Occupational therapist Caroline Barr says: "When she came in she was quite mobile and independent. She could get on and off the bed and use the shower and toilet. But she had short-term memory problems so she needed constant prompting. We moved her to one of the rehabilitation flats for a couple of weeks just to see how she would get on. However, we decided she wasn't safe in that environment and moved her back to AIS."
Moving Olive into a group environment proved crucial. Barr says: "It was the contact with other people and the socialisation that changed her. Her nutrition improved. She started to say that she didn't want to be alone anymore."
The team worked closely with Olive's social worker and decided a residential placement would be best - but not EMI. "If she had been placed in an EMI unit she wouldn't have had the socialisation," says nurse co-ordinator Margaret Snell.
The A&I service was created to close inflexible service gaps. Intermediate care services manager Sandra Pickwick says: "Practitioners have come up against situations where there wasn't anything to meet certain needs. We know that an acute hospital is not the best place to make a long-term care decision, so we needed somewhere we could have a multi-disciplinary input to help individuals make their own decision where that was possible."
Arguments for risk
Arguments against risk
Independent comment
Almost everybody agrees that acute hospitals are highly dysfunctional establishments, writes Jef Smith. Most patients are elderly, probably vulnerable and confused by the trauma of admission, the stress of treatment or both.

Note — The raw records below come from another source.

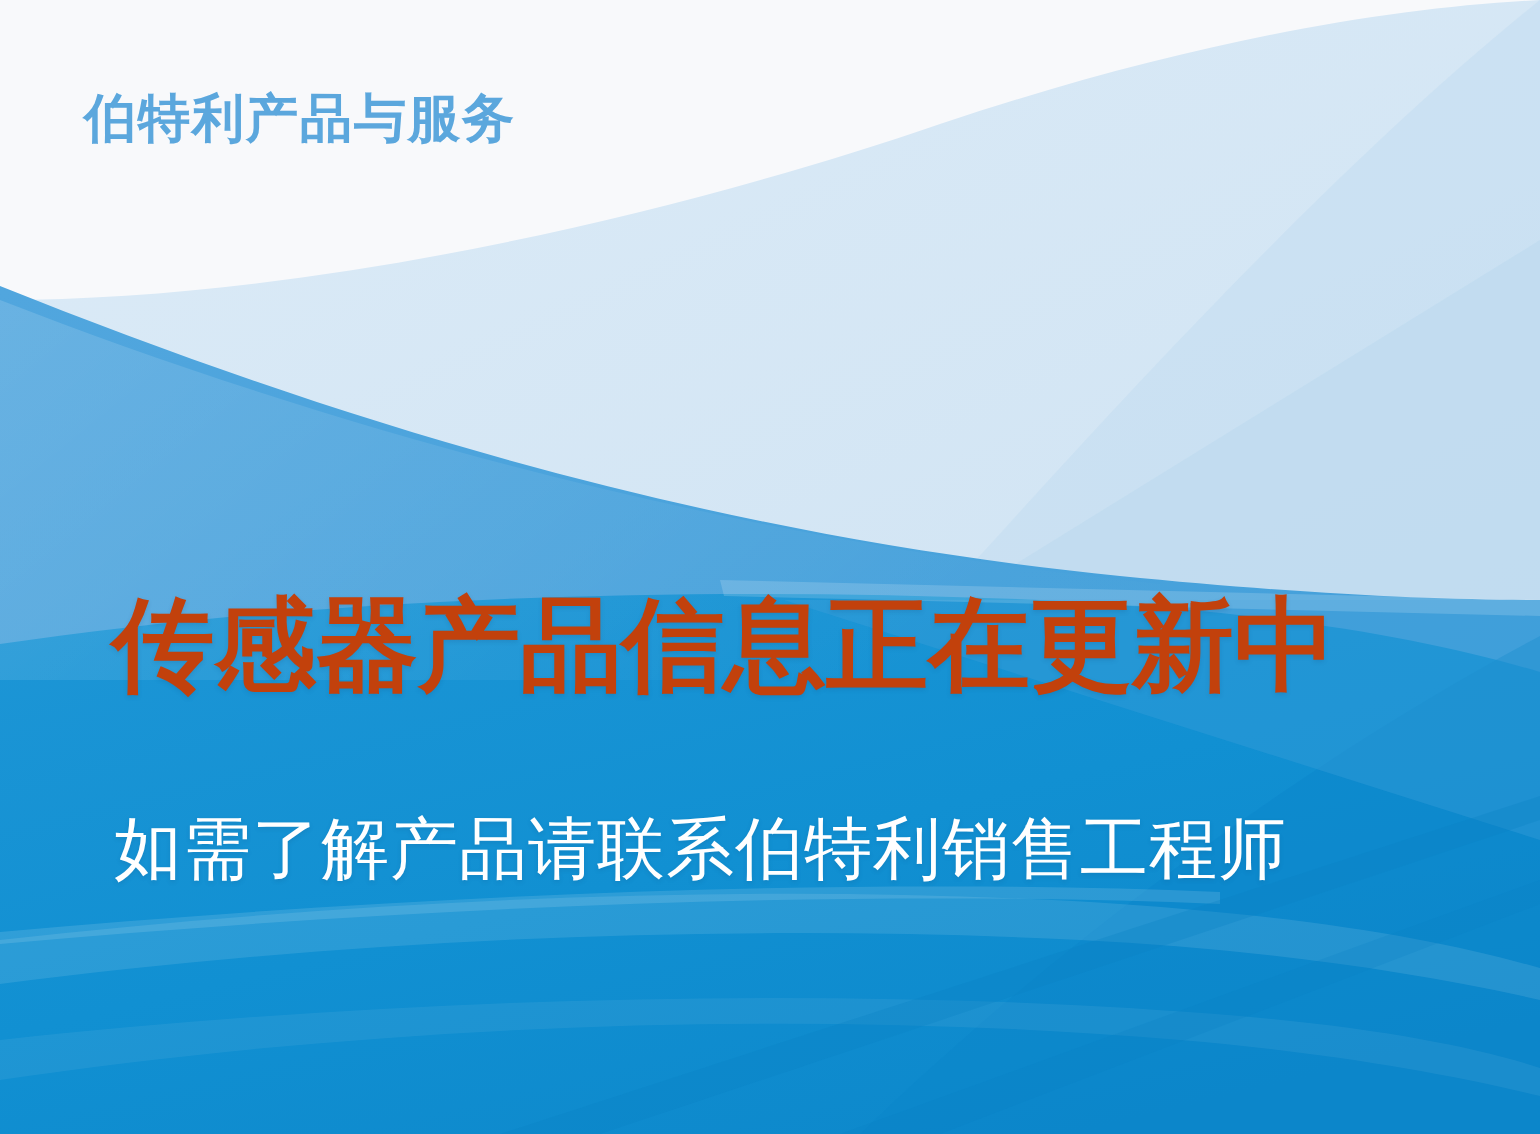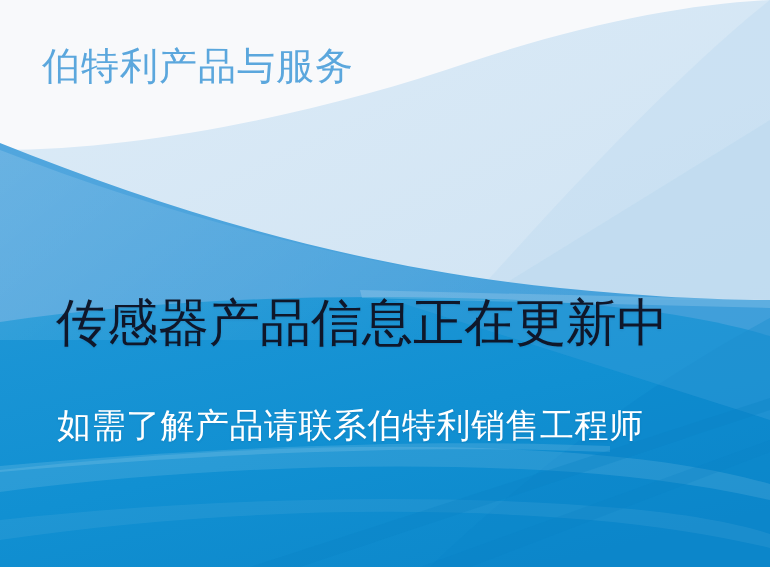--- a/index.html
+++ b/index.html
@@ -29,8 +29,8 @@
   #header-title {
     left: 42px;
     top: 44px;
-    font-size: 38px;
-    font-weight: normal;
+    font-size: 26px;
+    font-weight: bold;
     letter-spacing: 1px;
     color: #5ba7dd;
     white-space: nowrap;

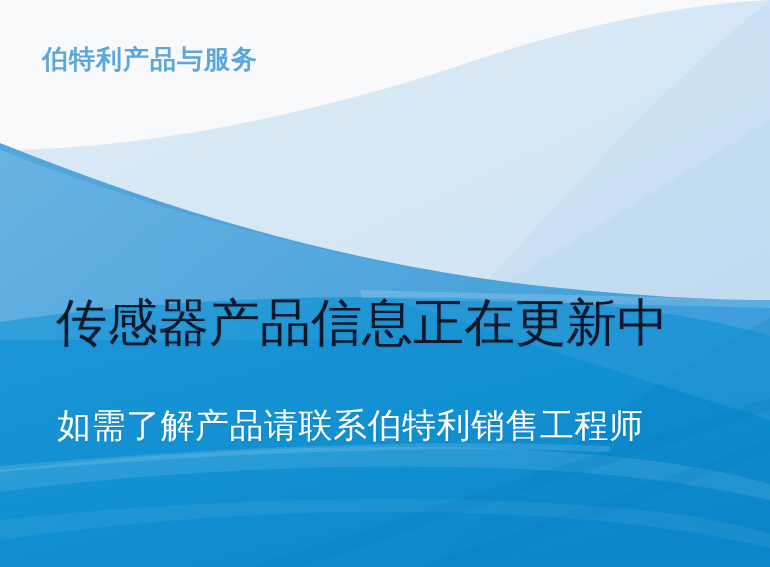--- a/index.html
+++ b/index.html
@@ -40,8 +40,8 @@
     left: 56px;
     top: 294px;
     font-size: 51px;
-    font-weight: normal;
-    color: #0f172a;
+    font-weight: bold;
+    color: #c2410c;
     white-space: nowrap;
     letter-spacing: 0px;
     line-height: 1.15;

Many are also disoriented, perhaps seriously confused. For hospitals to define their role as simply treating such people as quickly as possible and moving them on, and to plan their environments and regimes around that perception, is unrealistic. At present all other agencies in the therapeutic network have to adapt to how hospitals operate. We need to look at how hospitals cause problems by insisting on such a constricted interpretation of their function.
That perhaps is for the future. Here and now the team around Olive did a splendid job of compensating for the system's weaknesses. They recognised that she was unlikely to thrive at home and that her initial wish to return home represented her need to evade what she saw as even worse options.
They saw that contact with others would help to improve her quality of life. They offered her the chance to live independently, in a way which enabled that plan to fail, perhaps predictably but without undermining Olive's confidence. Most important of all, they acknowledged that she was unlikely to take major life decisions speedily and made time for reflection a main consideration. Such assessment and intervention units should be universally available.
Jef Smith is a writer, trainer and consultant in care for older people.